Many of the experiments are still being conducted in MIT's AI labs, such as a system that trains the muscles of people with spinal cord injuries to reconnect neural signals in patients with Parkinson's disease and other similar disorders, where doctors have implanted silicon and steel into patients' bodies. All of these experiments offer hope that patients will be able to reclaim adaptations in key areas of the brain. For example, after a quadriplegic woman had sensors implanted in her brain, she was able to maneuver her arm to pick up a teacup.
An experiment aimed at reinforcing our biological instincts is under way in MIT labs. Implant extra layers of nerve cells in the brains of rats at a certain critical growth stage, and it will become smarter than its peers who haven't undergone cell transplantation.

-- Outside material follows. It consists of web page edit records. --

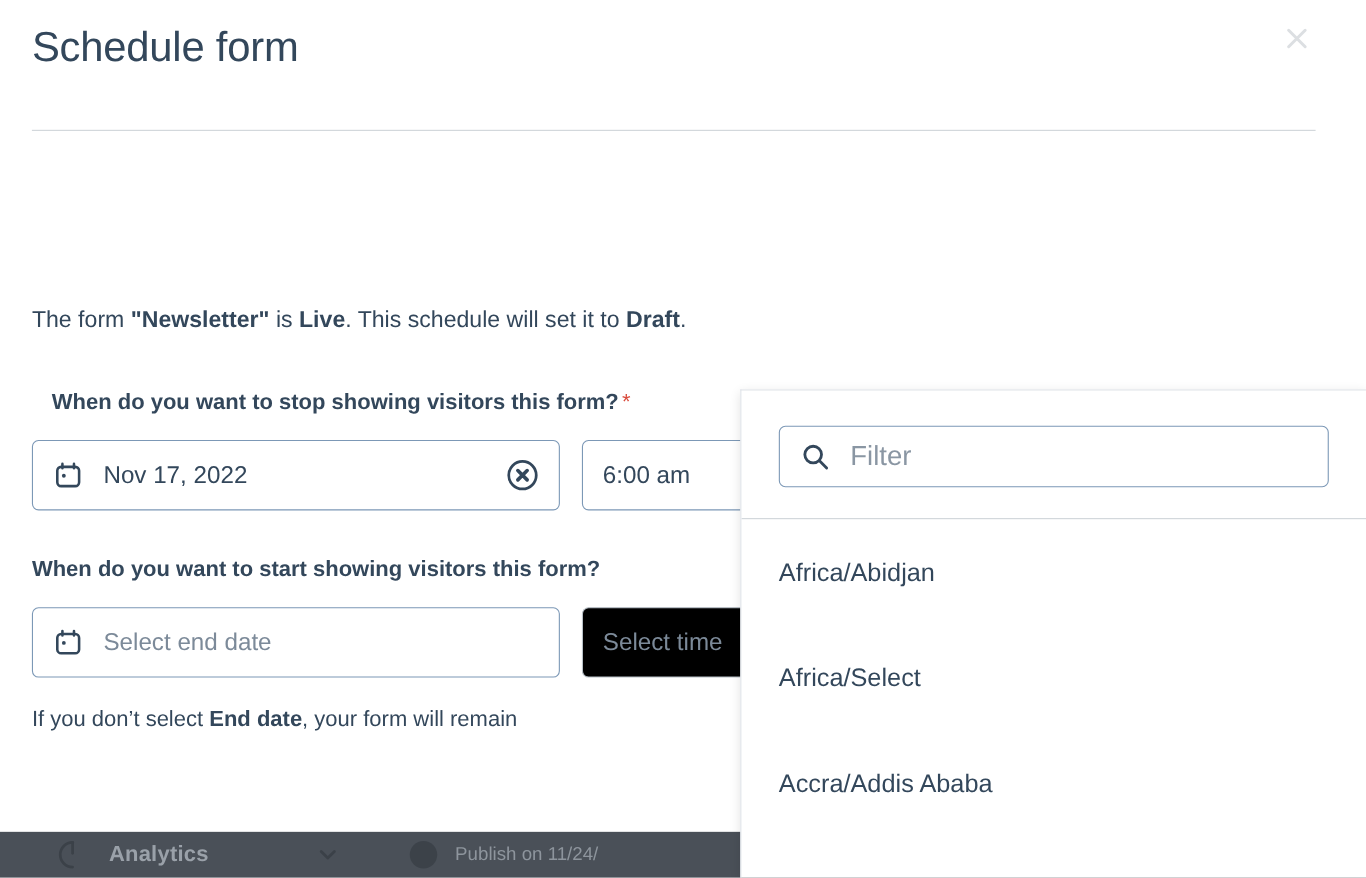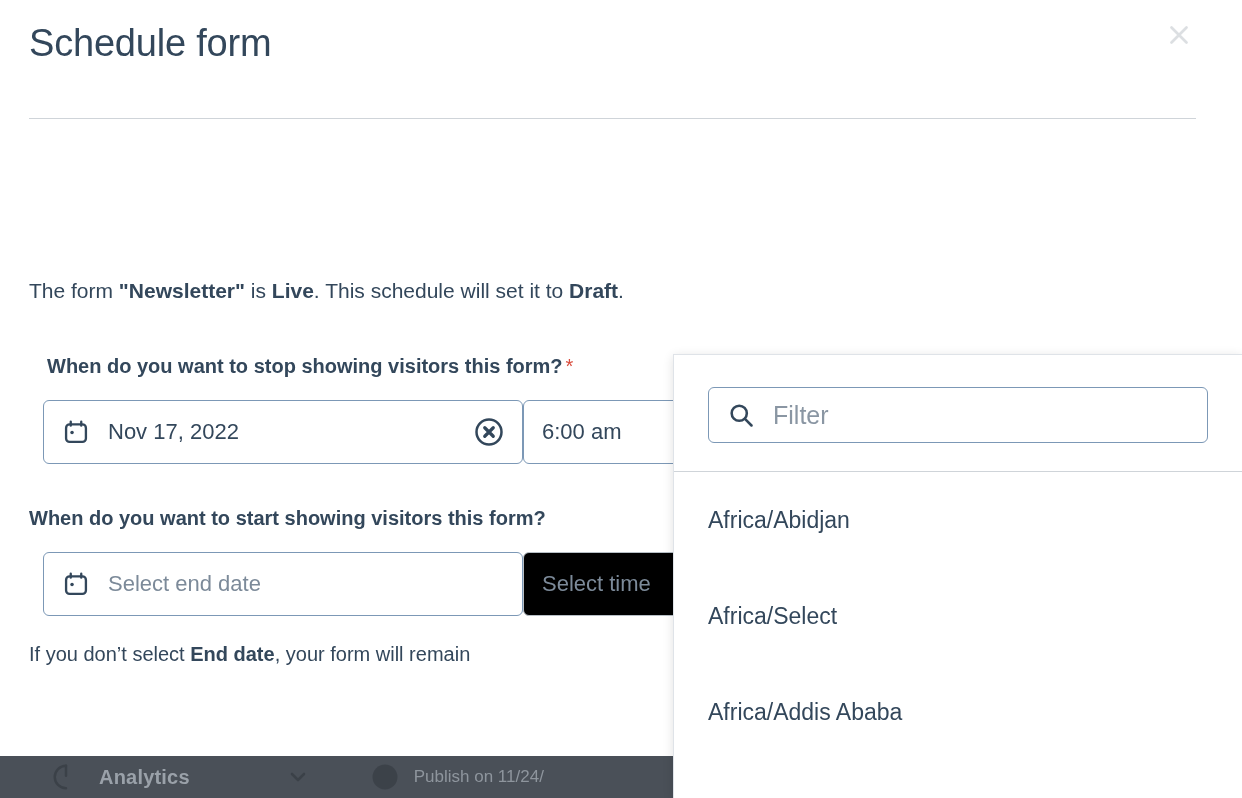--- a/index.html
+++ b/index.html
@@ -78,7 +78,7 @@
   .helper b { font-weight: bold; }
 
   
-  .field-row { position: absolute; left: 43px; display: flex; }
+  .field-row { position: absolute; left: 29px; display: flex; gap: 20px; }
   .field-row.r1 { top: 281px; }
   .field-row.r2 { top: 433px; }
 

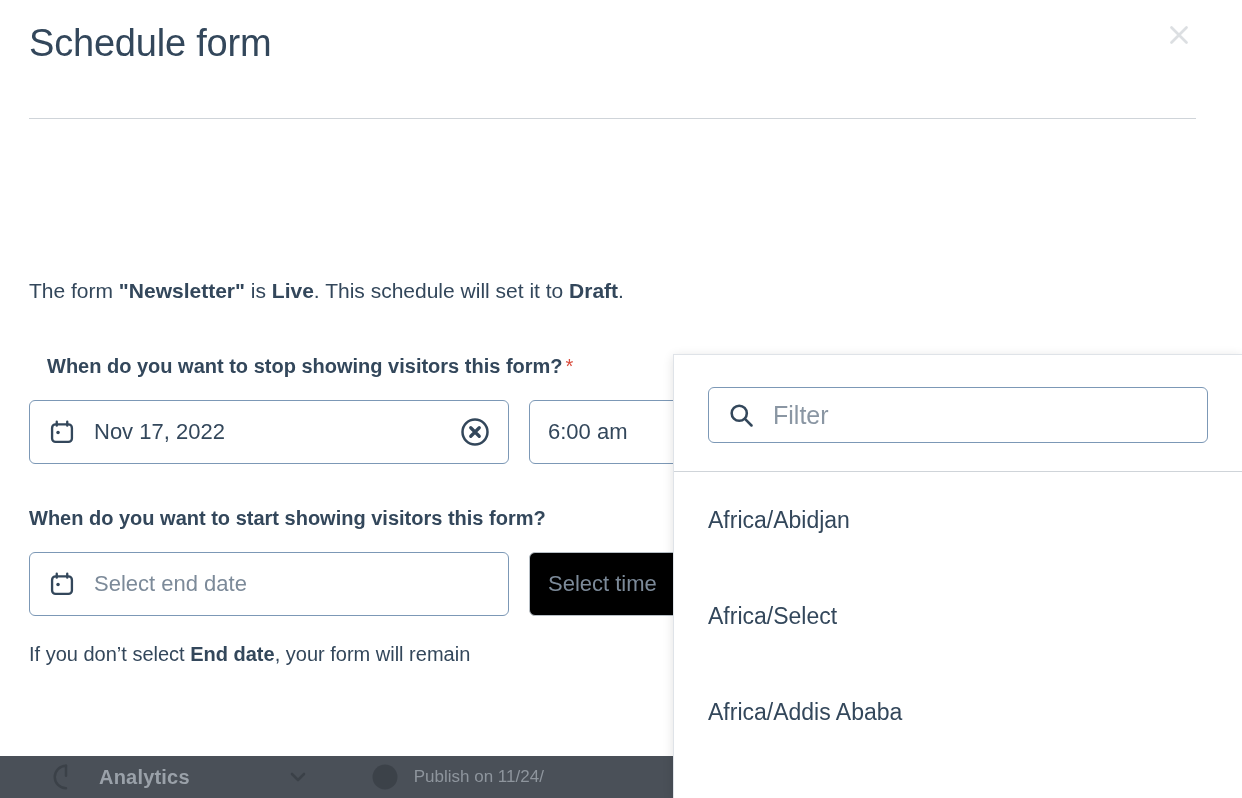--- a/index.html
+++ b/index.html
@@ -278,7 +278,7 @@
     <div class="dd-list">
       <div class="dd-item">Africa/Abidjan</div>
       <div class="dd-item">Africa/Select</div>
-      <div class="dd-item">Africa/Addis Ababa</div>
+      <div class="dd-item">Accra/Addis Ababa</div>
     </div>
   </div>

We're more familiar with the hormonal balance that controls our brain growth in childhood, and perhaps we can add a little neuron to our adult brains to boost some of our intelligence quotient (IQ) and restore our ability to remember as children.

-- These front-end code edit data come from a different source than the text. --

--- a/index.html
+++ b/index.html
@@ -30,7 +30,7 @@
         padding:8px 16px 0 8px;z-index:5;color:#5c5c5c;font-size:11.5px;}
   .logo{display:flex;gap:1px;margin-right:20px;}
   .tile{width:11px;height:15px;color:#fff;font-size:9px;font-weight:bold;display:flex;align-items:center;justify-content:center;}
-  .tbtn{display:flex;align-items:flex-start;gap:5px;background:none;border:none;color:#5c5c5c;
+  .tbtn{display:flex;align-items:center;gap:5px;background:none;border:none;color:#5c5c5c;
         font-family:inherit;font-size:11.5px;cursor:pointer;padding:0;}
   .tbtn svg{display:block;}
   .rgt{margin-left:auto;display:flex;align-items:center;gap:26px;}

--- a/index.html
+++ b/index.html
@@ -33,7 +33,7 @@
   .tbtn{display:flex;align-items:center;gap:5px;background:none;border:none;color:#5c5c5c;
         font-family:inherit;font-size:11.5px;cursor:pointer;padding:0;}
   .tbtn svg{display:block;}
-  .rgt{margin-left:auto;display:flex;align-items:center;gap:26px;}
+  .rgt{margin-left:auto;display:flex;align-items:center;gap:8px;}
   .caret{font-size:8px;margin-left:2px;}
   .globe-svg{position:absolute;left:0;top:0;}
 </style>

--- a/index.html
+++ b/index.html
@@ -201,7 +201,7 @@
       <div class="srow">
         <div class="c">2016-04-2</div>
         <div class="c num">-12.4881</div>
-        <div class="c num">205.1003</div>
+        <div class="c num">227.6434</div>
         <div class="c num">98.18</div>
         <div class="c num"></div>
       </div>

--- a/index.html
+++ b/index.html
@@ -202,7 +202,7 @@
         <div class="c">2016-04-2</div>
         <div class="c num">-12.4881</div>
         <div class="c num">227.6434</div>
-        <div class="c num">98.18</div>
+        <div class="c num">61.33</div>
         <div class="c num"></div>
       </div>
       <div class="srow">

Scientists also predict that soon the technology that combines humans and machines could put clinical tools to selective use. For example, anyone with healthy eyes could choose a device sensitive to infrared or ultraviolet radiation and install it in one of their eyes. We might also be able to install radio-connected Internet directly in the brain? Of course, there's no telling what the experience of browsing the Web with it would be like.
The accompanying technological advances will allow us many new biological capabilities. It is not unusual for medical professionals to be able to intervene and choose not only the sex of a baby at the moment of fertilization, but also many physical, mental and personality traits. We have already seen that the mere determination of the sex of a fetus has led to serious gender imbalances in some areas. It is to be expected that the new abilities will have a profound effect on the composition of the world's population.

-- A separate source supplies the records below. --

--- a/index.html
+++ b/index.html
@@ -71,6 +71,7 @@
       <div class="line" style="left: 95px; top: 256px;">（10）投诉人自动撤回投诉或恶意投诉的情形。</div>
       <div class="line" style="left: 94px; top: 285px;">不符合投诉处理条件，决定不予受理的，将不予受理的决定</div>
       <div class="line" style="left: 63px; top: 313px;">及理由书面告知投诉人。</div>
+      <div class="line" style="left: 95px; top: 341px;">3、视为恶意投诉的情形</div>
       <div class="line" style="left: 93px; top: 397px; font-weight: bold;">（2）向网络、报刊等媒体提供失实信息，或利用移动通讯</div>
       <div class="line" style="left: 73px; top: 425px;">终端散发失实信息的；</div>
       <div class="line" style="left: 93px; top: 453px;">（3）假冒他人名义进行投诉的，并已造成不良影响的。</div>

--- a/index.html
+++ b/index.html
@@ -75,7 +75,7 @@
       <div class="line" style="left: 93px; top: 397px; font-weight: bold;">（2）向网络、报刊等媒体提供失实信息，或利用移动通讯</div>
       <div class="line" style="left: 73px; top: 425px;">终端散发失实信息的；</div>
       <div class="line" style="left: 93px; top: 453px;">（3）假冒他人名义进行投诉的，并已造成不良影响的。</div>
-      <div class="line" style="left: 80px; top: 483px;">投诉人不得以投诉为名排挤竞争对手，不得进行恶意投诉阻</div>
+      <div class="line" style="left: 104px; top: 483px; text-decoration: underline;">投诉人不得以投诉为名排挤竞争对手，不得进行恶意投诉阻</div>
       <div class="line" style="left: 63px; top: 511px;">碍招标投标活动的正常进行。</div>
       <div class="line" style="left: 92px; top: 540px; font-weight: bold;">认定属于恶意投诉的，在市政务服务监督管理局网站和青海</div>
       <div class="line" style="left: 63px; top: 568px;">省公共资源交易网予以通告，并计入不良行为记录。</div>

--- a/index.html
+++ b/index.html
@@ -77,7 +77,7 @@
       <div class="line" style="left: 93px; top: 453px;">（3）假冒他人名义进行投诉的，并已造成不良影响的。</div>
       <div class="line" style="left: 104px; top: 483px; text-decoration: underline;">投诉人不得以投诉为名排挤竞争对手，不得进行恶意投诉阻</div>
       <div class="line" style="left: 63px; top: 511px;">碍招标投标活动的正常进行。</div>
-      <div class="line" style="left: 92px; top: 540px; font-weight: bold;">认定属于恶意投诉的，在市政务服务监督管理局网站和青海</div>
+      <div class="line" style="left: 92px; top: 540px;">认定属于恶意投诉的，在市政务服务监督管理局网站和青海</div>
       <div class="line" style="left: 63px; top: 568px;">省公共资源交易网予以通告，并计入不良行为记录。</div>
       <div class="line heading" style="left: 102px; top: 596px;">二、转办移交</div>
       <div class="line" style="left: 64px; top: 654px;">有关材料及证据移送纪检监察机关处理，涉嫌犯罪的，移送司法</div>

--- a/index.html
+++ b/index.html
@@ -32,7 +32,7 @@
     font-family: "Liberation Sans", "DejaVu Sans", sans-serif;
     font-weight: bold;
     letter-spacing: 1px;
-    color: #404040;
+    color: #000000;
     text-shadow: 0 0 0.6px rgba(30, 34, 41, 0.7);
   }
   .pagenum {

We will also have the ability to alter existing bodies. surgical plastic surgery and biochemical cosmetic procedures (such as the use of botulinum toxin) became commonplace at the end of the twentieth century; biotechnology now makes it possible to genetically alter a person's body. These changes are, of course, intended to extend life and improve health, but many are also made simply for entertainment and style of life.
With the growing technology of combining man and machine, aided by molecular biology and genetic engineering, we are confronted with a bewildering array of questions: Is it ethical to manipulate human life? What is the responsibility of scientists to manipulate life? Half flesh, half machine, the future of the combination of man and machine, we are still? human? Are we still human beings?
Once upon a time, we only changed our perception of our own environment, our place in nature. Now, we are moving away from our role as passive observers of life and the order of all things, and want to become manipulators of life and order. We will not want to see ourselves confined to Darwinian evolution.
Now we can choose to participate in this new evolution in an explicit way, as a species. The combination of man and machine and the manipulation of human life in the name of science will inevitably create questions and problems, so where are the legal and ethical boundaries?